Thank you Dudley for all of these videos over the years that give us a system for improvement and consistency. Please keep them coming. 🤘🏼
Great reminders! Thanks for always putting out these videos on fundamentals
This is why I prefer a pin that floats inside a housing instead of a moving housing. I center the housing in my peep with every shot, not the pin. I might not be able to shoot super long 3d shots past 70 yards, but my anchor and peep view does not change when shooting out to 70.
Let's go! 🏹🤘🏻
Hey Dud, so what do you say in comparison to how George Ryals explains peep/anchor and shots at distance? I am by no means trying to start any issue, but he seems to say that peep alignment is everything and it will change your anchor, but that's OK.
I was gonna comment the same thing George ryals says the complete opposite of what dudly says
I’m gonna go with George on this one, Chris Bee shot a bow with probably a 31 inch draw in ultra views channel and inside out a 10 ring just by looking down the peep, actually insane to watch
I think they’re both ultimately saying the same thing. Peep alignment has to be perfect. They simply vary on the process of getting there.
The way I understand it in simple terms. GRIV says, peep alignment needs to be perfect, if your peep alignment is perfect, anchor doesn’t really matter. Dud says, peep alignment needs to be perfect, it’s easier to get perfect peep alignment with a consistent anchor. Both are right
@@brockkirian3837 Wrong....
George is right on this one. do a scale drawing, of eye, peep, front sight, impact point @ 20yds then do the same with impact point point at 100yds.....notice anything???
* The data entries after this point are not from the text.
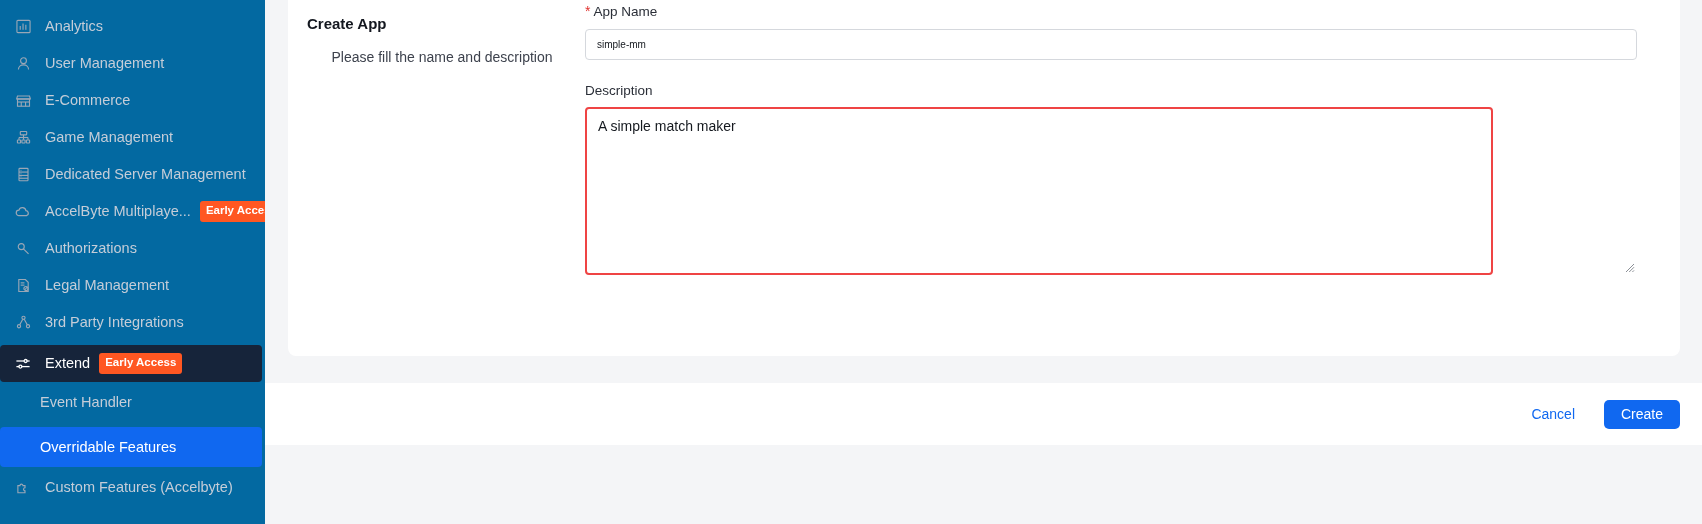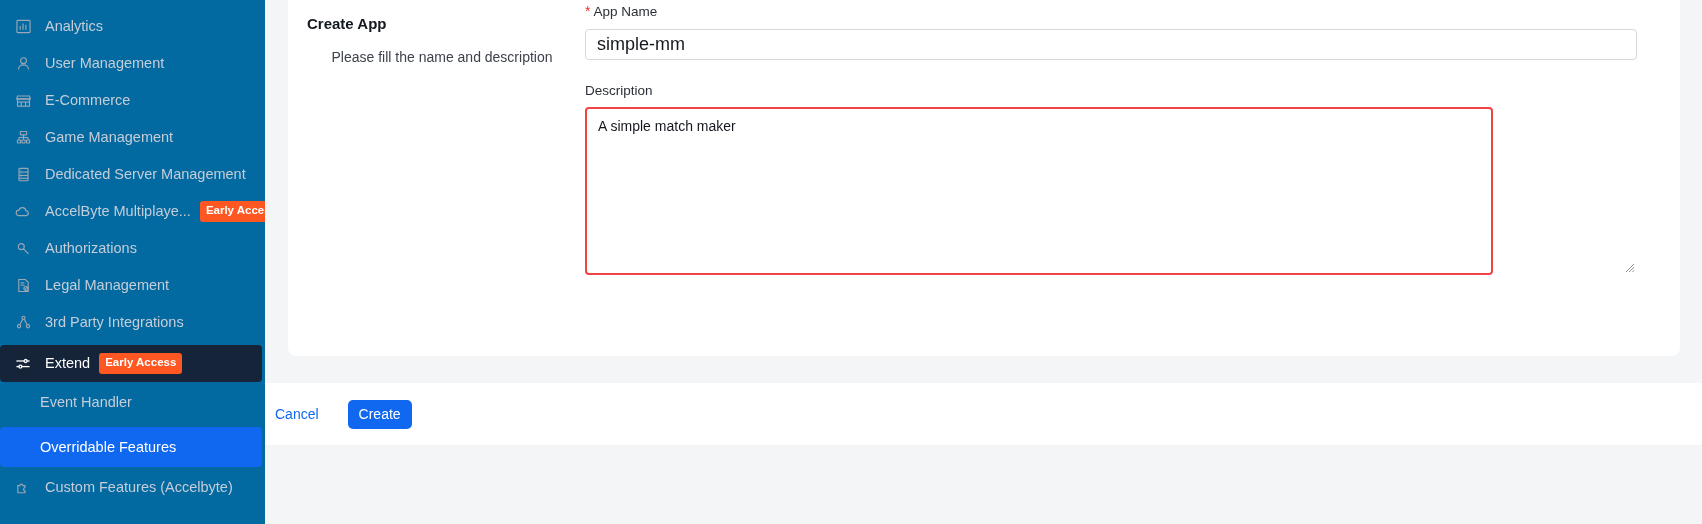--- a/index.html
+++ b/index.html
@@ -161,7 +161,7 @@
     border-radius: 4px;
     background: #ffffff;
     font-family: "Liberation Sans", sans-serif;
-    font-size: 18px;
+    font-size: 10px;
     color: #15191f;
     padding: 0 11px;
     outline: none;

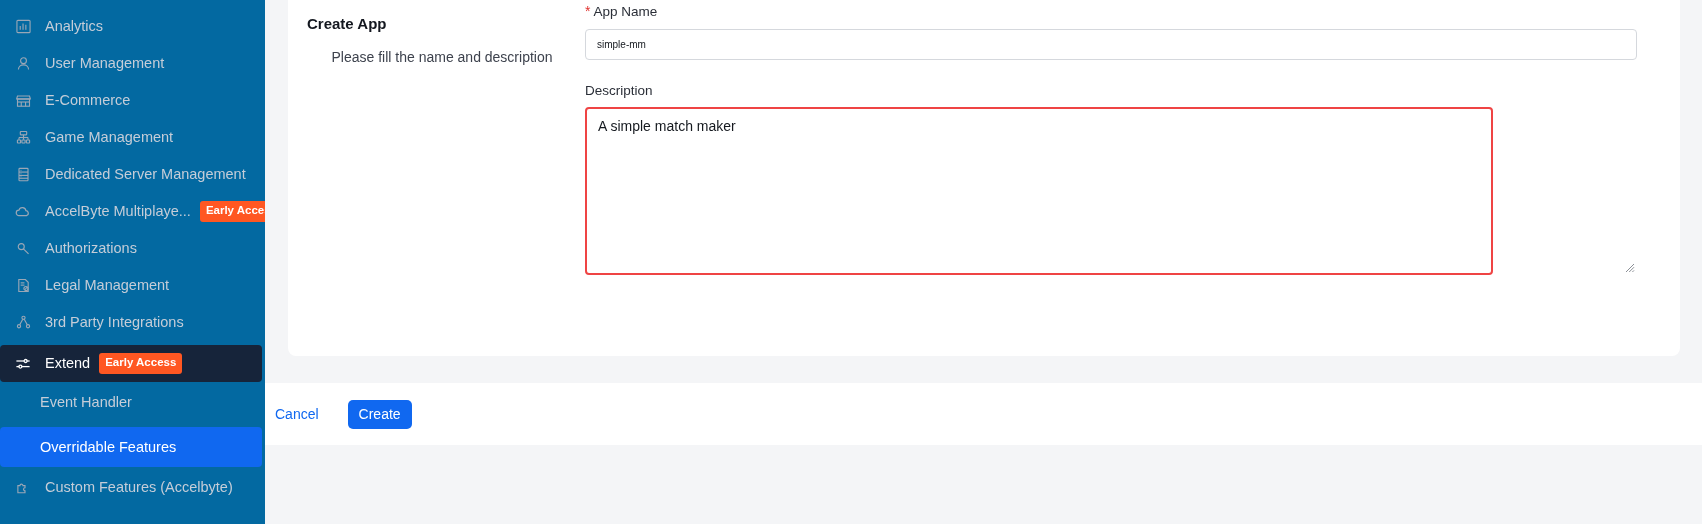--- a/index.html
+++ b/index.html
@@ -219,7 +219,7 @@
     background: #ffffff;
     display: flex;
     align-items: center;
-    justify-content: flex-start;
+    justify-content: flex-end;
     padding-right: 22px;
   }
   .btn-cancel {

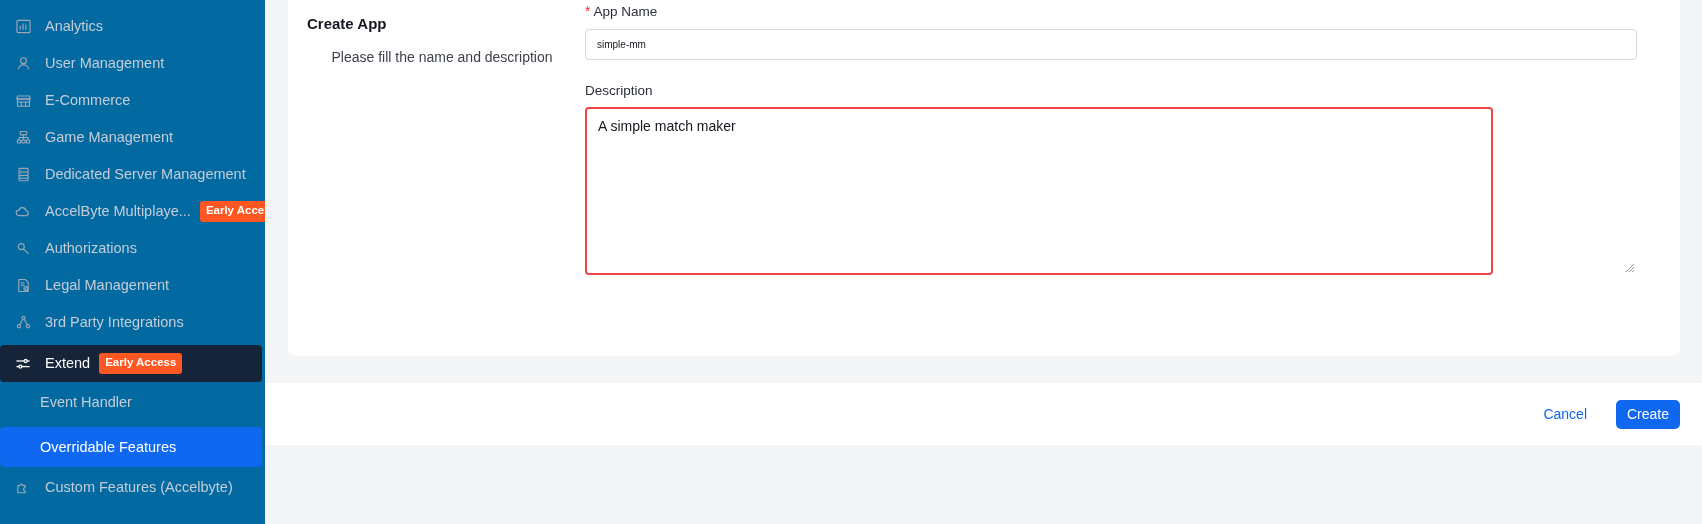--- a/index.html
+++ b/index.html
@@ -240,7 +240,7 @@
     font-family: "Liberation Sans", sans-serif;
     font-size: 14px;
     cursor: pointer;
-    width: 64px;
+    width: 76px;
     height: 29px;
     line-height: 1;
   }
One thing I wanted to comment on that no one talks about is the relationship between anchor and the design of the release. Look at the carters. There is a lot of material between the index and middle finger. Now look at the truball hbc. There is very little material between the index and middle finger. So when you grab the release you anchoring fingers will be spread more in the Carter vs the truball.
Say when you anchor. The Carter will feel as if your anchor don’t change or move at longer distances because of the large gap between fingers around jaw bone. But on the truball the gap being smaller if you shooting 100yds. You will “feel” your anchor change more and feel out of place because you have a “tighter” anchor because of the narrow gap between index and middle finger.
My anchor always feels easier/ more solid with a Carter that is does with my truball releases. Because of what I mentioned about. Your test it out for yourself… I’m not saying this cause I’m a Carter fan boy. But you can feel this between any of the releases that have more material between the index and middle finger on a handheld release.
Do you need a good set of strings? ;)
Dudley 2028!
Totally opposite from what George Ryals teaches. So interesting.